3

I'm trying to cluster hundreds of text documents so that each each cluster represents a distinct topic. Instead of using topic modeling (which I know I could do too), I want to follow a two-step approach:

  1. Create document embeddings with Sentence-BERT (using SentenceTransformer)
  2. Feed the embeddings into a cluster algorithm

I know I could e.g. use k-means for step 2, but I prefer a soft cluster algorithm as my documents sometimes belong to multiple topics. So I want to get a probability for each response to belong to each cluster.
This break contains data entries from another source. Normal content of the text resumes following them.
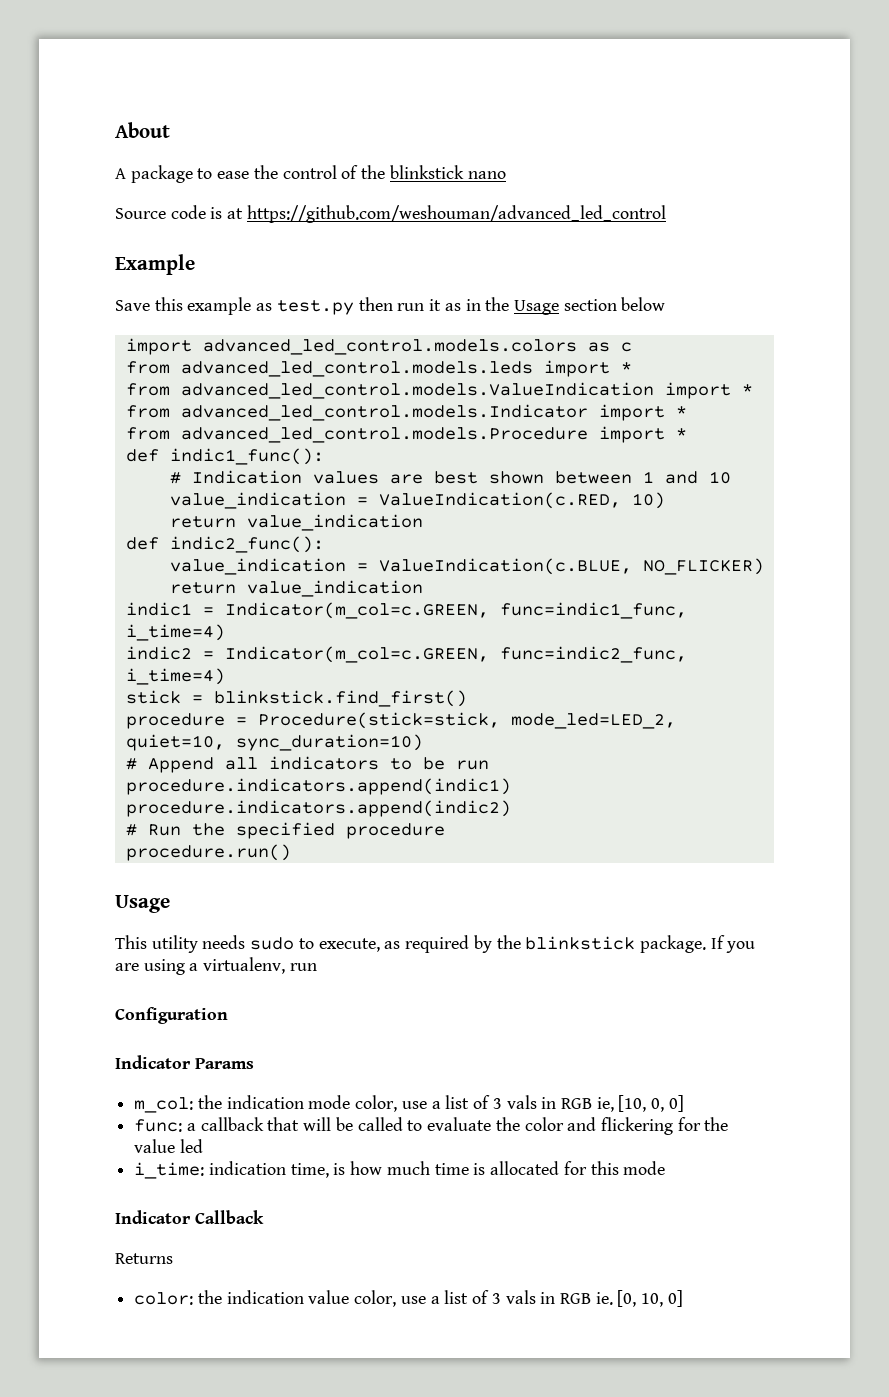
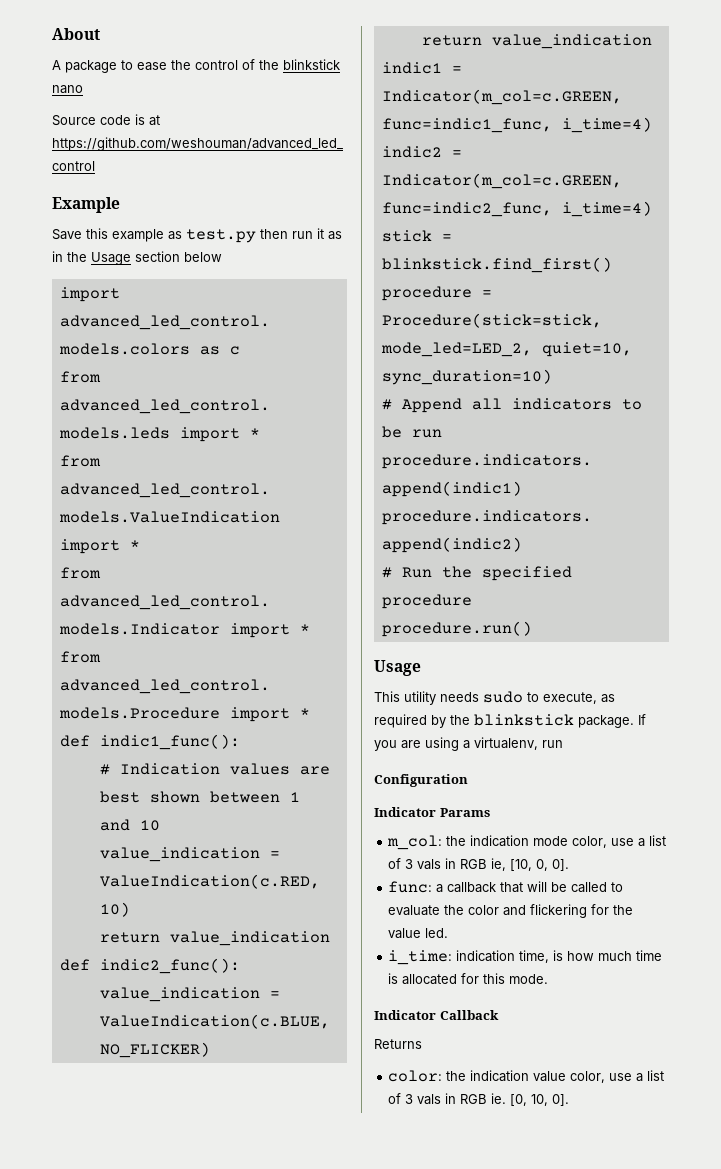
[668,1095,684,1112] 0] -> [552,859,570,871] 0].
[179,1139,203,1153] led -> [425,928,449,938] led.
[623,1161,666,1175] mode -> [509,974,549,984] mode.
[667,1290,683,1307] 0] -> [552,1094,570,1106] 0].

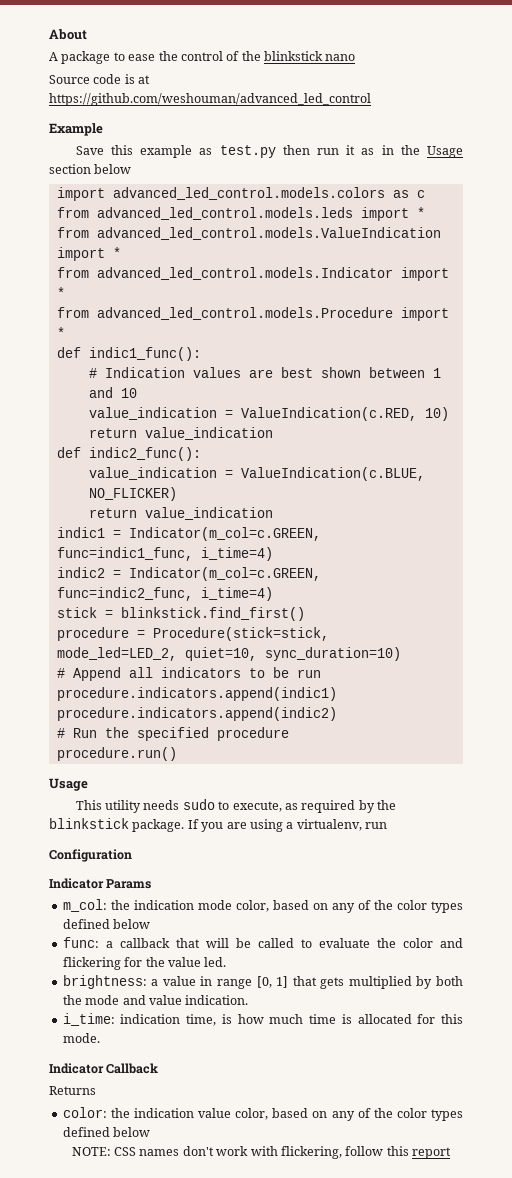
[611,835,667,847] [388,858,570,871] use a list of 3 vals in RGB ie, [10, 0, 0]. -> [272,900,463,913] [62,919,151,929] based on any of the color types defined below
(449, 933) none -> [62,975,463,989] [62,995,249,1005] // brightness: a value in range [0, 1] that gets multiplied by both the mode and value indication.
[609,1070,665,1082] [388,1093,570,1106] use a list of 3 vals in RGB ie. [0, 10, 0]. -> [272,1108,464,1121] [62,1127,151,1137] [71,1146,452,1159] based on any of the color types defined below // NOTE: CSS names don't work with flickering, follow this report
My embeddings have 768 dimensions and when implementing a soft cluster algorithm (Gaussian Mixture Models), I realized that the high dimensionality caused problems. So I was thinking about using a dimensionality reduction technique (e.g., PCA) and feed the factors into the cluster algorithm.

However, I'm not very familiar with dimensionality reduction in such high-dimensional space and especially not in the context of NLP. Can anyone advice on a good approach / method here?

Thank you!

Selina
  • 61
  • 5

1 Answers1

3

I think you should take a look at UMAP as an effective dim. reduction. Both PCA and UMAP are relatively quick and easy to use.

UMAP uses a predefined distance function as a similarity measure. It tries to preserve the distances between points in lower-dimensional space. This makes it perfect for SentenceBERT embedding as the model has a CosineLoss baked in.

https://umap-learn.readthedocs.io

Tomasz
  • 55
  • 1
  • 9